┏━━

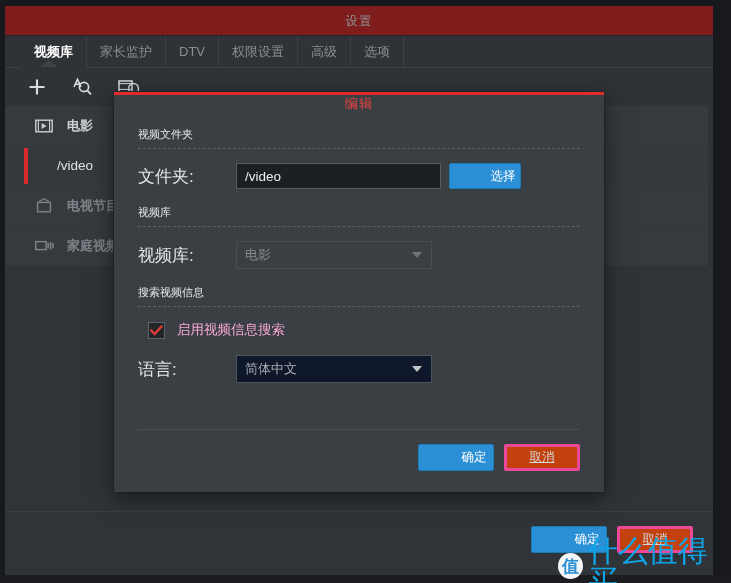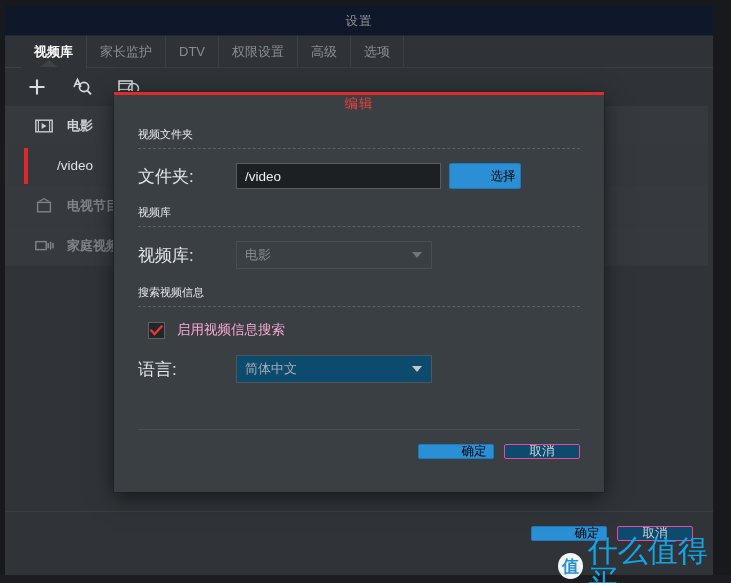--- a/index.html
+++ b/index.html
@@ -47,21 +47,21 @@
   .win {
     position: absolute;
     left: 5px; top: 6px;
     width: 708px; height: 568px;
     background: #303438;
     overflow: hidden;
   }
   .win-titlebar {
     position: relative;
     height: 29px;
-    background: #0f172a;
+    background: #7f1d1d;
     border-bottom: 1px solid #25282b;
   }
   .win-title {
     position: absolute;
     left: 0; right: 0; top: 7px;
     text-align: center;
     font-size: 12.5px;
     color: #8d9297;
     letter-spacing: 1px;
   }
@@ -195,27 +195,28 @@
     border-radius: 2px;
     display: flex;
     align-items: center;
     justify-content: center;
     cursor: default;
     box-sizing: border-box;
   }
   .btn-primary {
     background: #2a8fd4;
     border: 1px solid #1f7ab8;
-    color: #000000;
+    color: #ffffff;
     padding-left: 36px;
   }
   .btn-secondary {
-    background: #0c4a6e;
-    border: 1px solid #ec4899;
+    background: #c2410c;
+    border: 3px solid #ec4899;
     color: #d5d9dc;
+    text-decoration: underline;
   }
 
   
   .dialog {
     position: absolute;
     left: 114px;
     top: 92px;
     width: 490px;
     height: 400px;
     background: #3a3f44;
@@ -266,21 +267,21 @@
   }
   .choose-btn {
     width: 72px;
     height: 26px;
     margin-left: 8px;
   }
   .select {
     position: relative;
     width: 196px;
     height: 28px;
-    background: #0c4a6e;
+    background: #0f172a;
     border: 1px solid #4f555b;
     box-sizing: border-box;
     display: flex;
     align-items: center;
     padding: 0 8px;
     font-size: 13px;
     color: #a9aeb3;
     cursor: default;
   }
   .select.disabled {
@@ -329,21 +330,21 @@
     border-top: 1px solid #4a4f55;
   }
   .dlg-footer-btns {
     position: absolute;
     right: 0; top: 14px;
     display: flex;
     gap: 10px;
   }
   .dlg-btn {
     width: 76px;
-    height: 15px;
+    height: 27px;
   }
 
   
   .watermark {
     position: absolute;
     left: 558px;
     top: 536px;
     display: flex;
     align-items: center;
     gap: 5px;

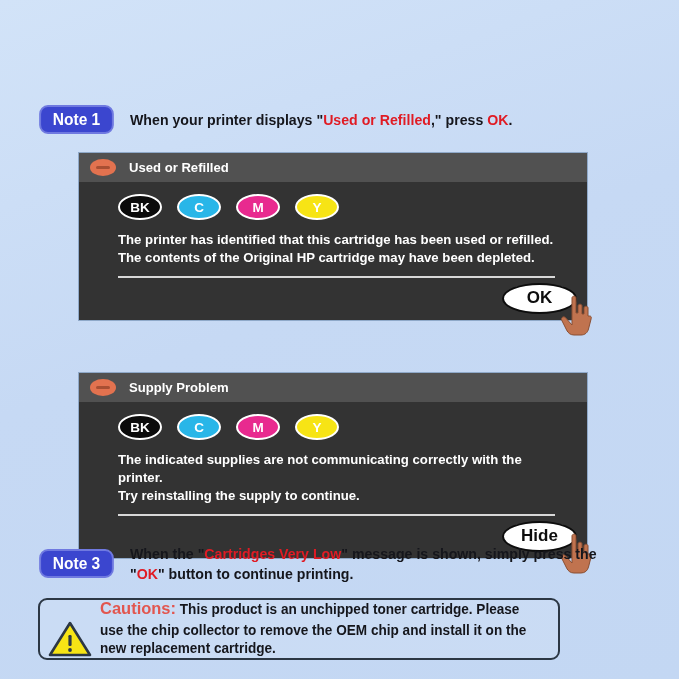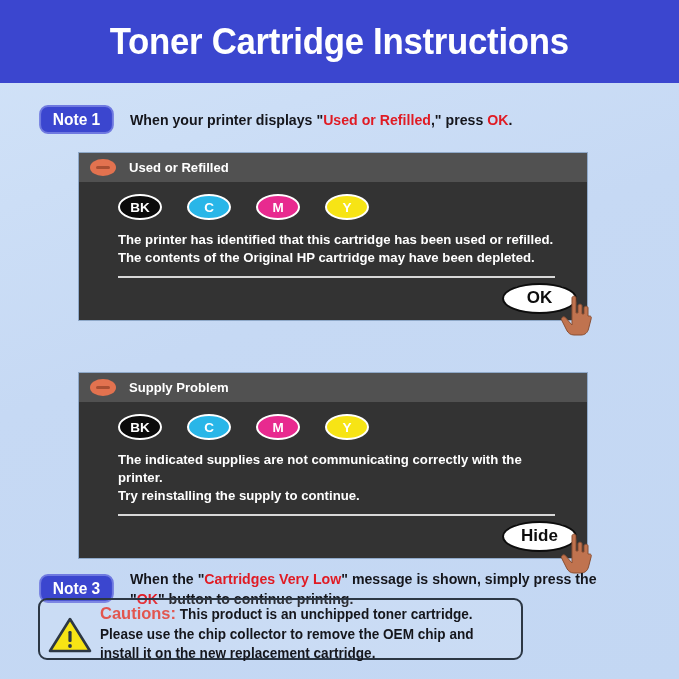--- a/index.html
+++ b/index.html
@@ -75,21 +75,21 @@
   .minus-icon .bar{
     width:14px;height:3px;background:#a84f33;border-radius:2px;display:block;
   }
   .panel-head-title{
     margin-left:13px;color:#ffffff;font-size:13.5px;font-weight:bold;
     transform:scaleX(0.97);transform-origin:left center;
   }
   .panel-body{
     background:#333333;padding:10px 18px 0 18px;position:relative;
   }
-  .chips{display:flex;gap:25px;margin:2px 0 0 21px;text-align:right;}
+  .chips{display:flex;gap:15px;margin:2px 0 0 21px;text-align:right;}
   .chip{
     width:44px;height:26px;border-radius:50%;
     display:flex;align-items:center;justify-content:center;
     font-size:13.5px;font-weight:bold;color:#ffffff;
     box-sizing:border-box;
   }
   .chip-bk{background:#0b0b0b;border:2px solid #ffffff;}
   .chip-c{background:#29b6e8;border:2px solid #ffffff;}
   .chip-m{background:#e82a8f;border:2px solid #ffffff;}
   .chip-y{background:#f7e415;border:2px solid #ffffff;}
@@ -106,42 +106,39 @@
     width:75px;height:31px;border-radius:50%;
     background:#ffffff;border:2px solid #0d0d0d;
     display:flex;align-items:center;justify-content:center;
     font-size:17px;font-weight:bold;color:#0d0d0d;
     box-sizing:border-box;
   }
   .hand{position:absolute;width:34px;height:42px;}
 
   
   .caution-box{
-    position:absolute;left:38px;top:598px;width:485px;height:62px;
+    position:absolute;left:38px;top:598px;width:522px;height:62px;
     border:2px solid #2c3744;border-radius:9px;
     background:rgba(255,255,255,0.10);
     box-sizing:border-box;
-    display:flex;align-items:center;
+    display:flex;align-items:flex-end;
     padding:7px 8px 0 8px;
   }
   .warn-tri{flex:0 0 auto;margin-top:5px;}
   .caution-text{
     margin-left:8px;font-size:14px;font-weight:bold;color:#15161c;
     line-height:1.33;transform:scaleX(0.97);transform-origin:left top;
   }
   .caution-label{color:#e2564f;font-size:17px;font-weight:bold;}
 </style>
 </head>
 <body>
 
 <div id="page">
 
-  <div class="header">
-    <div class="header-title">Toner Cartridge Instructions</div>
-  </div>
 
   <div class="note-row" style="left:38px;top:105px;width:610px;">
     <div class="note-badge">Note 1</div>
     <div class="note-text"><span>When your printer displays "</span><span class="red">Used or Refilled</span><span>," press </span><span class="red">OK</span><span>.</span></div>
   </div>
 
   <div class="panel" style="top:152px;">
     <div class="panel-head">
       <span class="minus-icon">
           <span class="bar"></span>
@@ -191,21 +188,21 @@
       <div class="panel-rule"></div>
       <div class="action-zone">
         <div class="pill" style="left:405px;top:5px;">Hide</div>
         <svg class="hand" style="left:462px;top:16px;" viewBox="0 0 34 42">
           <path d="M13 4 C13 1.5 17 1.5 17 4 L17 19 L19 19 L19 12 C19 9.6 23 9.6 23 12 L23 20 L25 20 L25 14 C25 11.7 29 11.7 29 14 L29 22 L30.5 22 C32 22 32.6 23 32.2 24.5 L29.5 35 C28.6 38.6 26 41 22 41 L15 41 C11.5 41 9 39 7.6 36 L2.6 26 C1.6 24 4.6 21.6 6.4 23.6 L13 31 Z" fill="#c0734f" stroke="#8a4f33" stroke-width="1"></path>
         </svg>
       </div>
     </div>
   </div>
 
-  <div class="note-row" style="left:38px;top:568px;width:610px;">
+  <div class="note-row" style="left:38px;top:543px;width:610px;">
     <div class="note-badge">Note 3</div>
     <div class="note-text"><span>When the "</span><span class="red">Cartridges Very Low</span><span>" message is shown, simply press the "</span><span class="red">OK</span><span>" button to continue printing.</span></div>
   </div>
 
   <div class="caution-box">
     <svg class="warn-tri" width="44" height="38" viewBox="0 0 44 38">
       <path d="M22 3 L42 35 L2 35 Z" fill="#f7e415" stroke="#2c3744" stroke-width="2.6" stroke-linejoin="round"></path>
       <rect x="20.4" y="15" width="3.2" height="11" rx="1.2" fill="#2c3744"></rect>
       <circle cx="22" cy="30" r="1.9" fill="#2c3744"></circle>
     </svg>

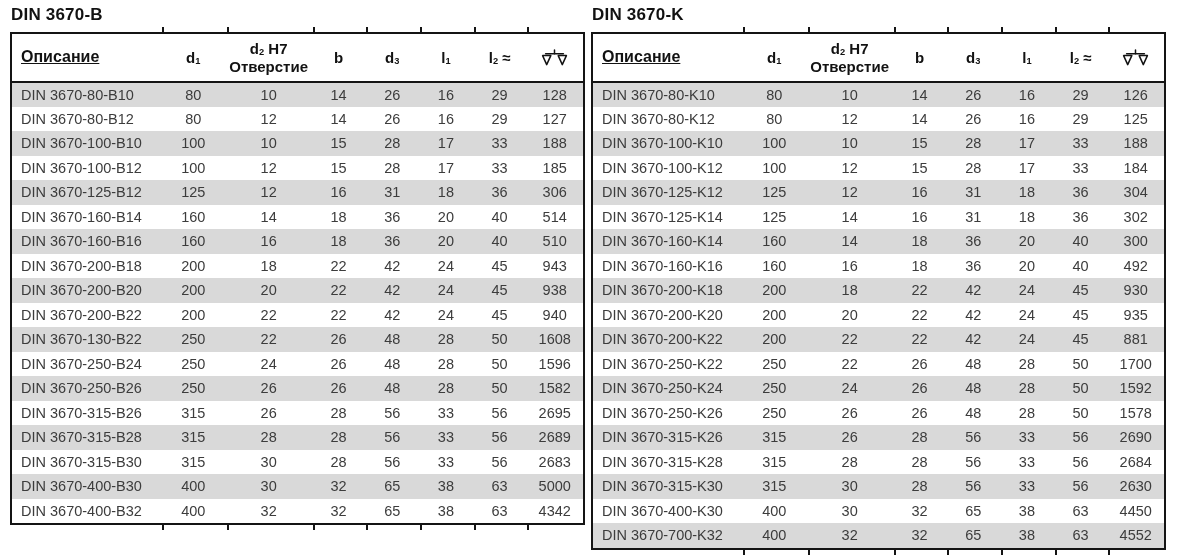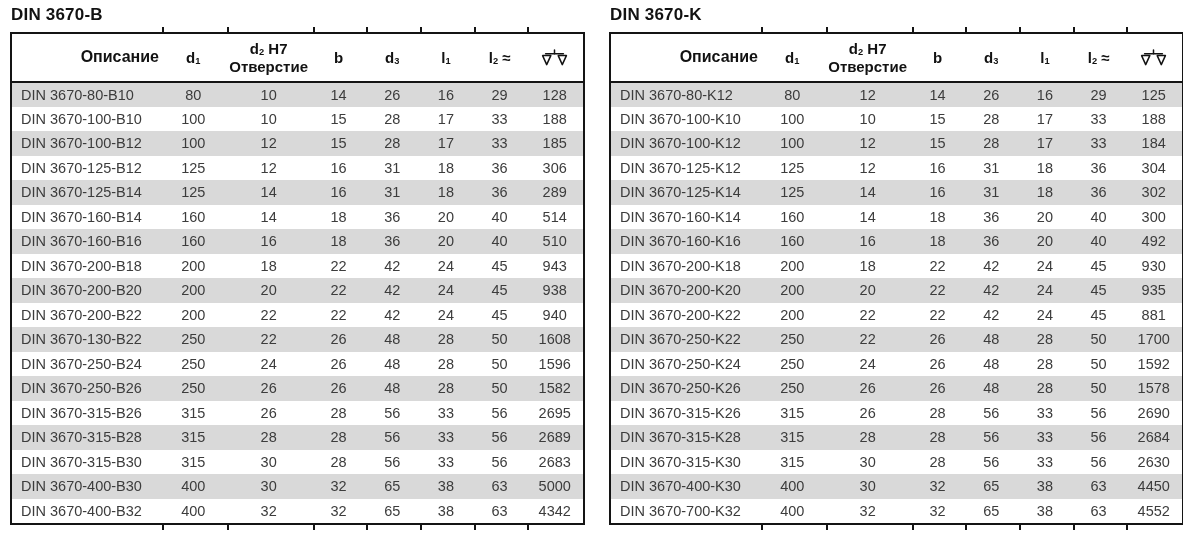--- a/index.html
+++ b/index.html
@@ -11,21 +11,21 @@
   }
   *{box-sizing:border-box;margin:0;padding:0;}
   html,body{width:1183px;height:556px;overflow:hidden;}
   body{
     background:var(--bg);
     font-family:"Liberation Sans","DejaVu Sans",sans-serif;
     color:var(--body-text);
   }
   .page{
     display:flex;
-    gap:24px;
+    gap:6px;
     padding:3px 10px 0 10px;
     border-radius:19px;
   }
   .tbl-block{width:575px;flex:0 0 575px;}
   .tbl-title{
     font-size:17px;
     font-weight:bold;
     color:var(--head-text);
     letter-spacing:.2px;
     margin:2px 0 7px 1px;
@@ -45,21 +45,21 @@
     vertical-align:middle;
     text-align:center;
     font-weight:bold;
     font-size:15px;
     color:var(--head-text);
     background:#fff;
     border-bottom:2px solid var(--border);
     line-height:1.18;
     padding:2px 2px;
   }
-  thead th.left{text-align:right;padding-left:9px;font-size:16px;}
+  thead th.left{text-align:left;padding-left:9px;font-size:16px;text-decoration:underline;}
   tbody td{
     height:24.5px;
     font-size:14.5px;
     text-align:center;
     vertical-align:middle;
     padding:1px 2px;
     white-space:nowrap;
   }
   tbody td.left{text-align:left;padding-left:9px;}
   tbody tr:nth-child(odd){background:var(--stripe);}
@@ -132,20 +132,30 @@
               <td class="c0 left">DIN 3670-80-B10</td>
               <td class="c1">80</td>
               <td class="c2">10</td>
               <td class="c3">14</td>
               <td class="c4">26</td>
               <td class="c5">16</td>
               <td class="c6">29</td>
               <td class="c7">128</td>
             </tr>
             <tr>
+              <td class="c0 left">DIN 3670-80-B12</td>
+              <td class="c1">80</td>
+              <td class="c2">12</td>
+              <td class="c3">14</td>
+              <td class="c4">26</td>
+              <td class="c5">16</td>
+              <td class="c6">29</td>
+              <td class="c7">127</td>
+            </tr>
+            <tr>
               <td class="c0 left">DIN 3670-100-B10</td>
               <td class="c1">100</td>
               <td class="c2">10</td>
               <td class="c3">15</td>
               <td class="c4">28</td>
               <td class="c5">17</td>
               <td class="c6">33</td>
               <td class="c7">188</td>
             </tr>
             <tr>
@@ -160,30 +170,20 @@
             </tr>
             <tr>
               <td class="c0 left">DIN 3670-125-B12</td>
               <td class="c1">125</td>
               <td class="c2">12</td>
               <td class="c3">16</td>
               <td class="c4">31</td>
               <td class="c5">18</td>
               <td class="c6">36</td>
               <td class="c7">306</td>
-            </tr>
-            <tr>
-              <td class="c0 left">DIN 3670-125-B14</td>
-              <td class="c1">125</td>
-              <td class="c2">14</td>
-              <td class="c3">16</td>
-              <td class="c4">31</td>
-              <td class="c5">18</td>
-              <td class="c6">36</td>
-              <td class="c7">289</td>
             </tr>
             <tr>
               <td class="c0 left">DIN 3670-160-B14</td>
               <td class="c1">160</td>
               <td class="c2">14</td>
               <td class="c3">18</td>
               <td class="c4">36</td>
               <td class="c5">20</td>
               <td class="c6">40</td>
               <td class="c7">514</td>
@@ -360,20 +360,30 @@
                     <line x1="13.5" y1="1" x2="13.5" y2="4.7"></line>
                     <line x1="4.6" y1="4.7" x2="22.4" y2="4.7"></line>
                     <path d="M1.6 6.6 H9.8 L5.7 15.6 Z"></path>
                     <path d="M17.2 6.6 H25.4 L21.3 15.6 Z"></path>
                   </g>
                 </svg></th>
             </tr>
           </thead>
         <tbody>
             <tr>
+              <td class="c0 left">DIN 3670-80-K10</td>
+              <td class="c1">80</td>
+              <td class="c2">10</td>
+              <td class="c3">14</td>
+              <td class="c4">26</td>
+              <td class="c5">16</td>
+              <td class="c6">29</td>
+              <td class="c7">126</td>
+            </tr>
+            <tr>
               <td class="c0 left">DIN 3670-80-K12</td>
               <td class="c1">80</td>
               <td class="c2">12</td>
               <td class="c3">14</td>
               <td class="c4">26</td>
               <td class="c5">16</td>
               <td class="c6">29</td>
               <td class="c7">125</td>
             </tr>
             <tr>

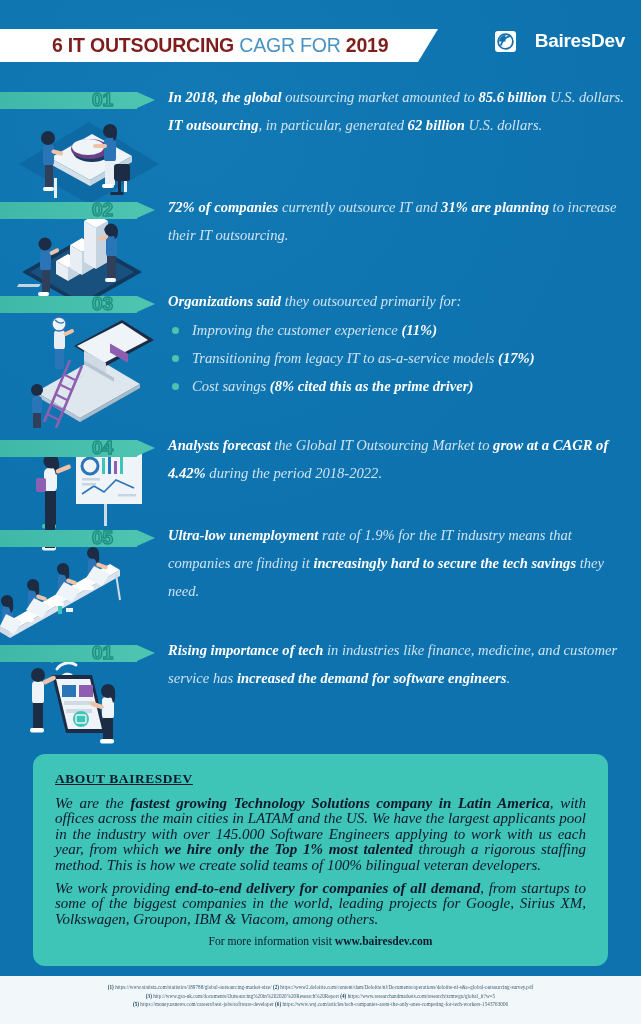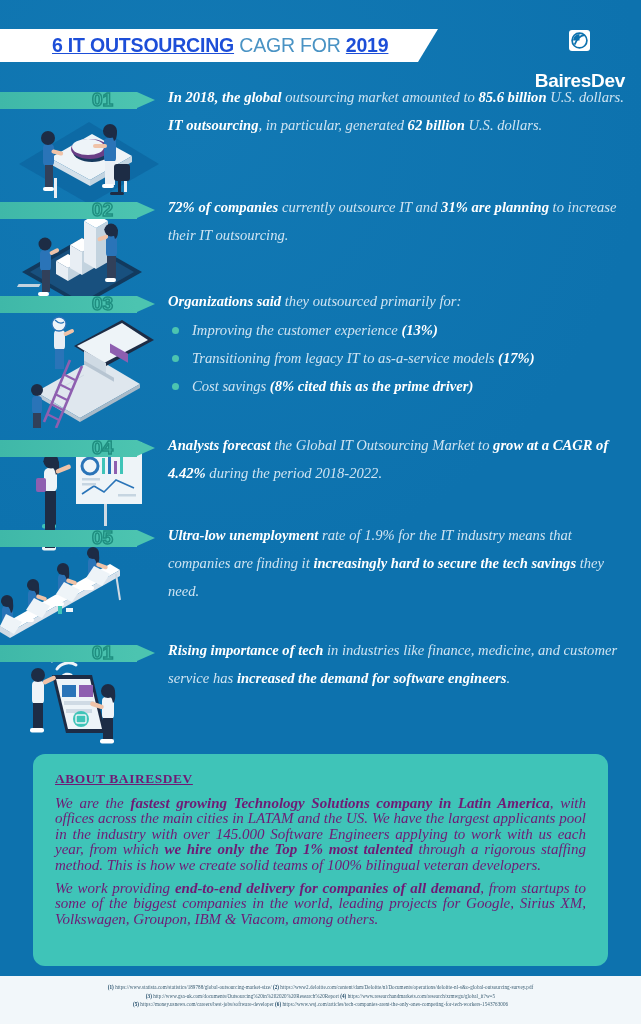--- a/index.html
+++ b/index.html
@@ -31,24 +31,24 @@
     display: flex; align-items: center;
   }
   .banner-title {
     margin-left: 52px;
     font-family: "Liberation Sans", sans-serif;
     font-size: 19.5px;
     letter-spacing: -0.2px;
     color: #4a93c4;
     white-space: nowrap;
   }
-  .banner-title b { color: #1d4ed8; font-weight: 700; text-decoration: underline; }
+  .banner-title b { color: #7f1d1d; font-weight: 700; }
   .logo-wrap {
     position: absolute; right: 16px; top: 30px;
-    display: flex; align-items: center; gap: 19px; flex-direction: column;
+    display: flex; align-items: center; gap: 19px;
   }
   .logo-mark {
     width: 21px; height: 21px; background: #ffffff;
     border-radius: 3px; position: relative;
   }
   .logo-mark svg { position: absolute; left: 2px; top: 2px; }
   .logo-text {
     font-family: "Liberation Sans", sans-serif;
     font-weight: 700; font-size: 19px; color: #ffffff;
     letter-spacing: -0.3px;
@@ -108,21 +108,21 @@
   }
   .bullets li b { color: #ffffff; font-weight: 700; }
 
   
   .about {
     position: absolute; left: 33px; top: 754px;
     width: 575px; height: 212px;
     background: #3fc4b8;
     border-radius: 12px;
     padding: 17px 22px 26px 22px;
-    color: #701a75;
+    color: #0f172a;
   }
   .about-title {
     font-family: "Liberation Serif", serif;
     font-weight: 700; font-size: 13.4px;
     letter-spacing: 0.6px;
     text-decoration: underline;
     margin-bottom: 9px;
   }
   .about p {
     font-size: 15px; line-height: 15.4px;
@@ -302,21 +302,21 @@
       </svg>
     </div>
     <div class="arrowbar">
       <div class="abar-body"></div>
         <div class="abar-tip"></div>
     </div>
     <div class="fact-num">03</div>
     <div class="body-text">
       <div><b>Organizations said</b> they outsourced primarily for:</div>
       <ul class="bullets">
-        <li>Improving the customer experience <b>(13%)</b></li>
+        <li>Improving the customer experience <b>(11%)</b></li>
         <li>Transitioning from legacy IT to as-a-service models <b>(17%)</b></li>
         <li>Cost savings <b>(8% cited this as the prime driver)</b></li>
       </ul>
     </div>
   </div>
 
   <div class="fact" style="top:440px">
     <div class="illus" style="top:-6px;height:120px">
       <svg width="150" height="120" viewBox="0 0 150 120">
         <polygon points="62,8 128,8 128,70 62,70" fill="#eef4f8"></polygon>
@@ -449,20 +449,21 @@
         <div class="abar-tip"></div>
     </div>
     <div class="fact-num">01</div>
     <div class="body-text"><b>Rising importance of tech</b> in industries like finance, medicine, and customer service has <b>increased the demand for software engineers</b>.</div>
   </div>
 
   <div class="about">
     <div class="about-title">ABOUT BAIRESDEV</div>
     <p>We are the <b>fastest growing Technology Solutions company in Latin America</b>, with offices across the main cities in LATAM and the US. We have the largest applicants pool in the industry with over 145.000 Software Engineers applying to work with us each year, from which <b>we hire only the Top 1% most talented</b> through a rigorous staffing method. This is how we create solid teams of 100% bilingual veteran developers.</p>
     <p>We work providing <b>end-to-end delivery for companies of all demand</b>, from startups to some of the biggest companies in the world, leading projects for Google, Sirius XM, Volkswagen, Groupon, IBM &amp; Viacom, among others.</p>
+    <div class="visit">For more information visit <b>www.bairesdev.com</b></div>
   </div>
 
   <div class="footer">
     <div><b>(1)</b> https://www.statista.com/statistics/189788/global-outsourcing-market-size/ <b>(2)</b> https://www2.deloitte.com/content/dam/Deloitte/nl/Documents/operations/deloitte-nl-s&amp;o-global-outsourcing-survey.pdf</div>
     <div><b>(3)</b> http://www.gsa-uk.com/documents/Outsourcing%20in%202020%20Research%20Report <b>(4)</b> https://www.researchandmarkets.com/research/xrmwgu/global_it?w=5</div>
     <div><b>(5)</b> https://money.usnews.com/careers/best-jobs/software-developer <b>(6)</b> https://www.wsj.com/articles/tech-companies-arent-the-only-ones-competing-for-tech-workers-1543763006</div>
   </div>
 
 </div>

┗━━

#### [Work to complete]
Working from the data above, extract solely the lines from the one containing "-108,21 +108,21 @@" through the one containing "padding: 17px 22px 26px 22px;", exactly as they appear, both included.

#### [Reply to the task]
@@ -108,21 +108,21 @@
   }
   .bullets li b { color: #ffffff; font-weight: 700; }
 
   
   .about {
     position: absolute; left: 33px; top: 754px;
     width: 575px; height: 212px;
     background: #3fc4b8;
     border-radius: 12px;
     padding: 17px 22px 26px 22px;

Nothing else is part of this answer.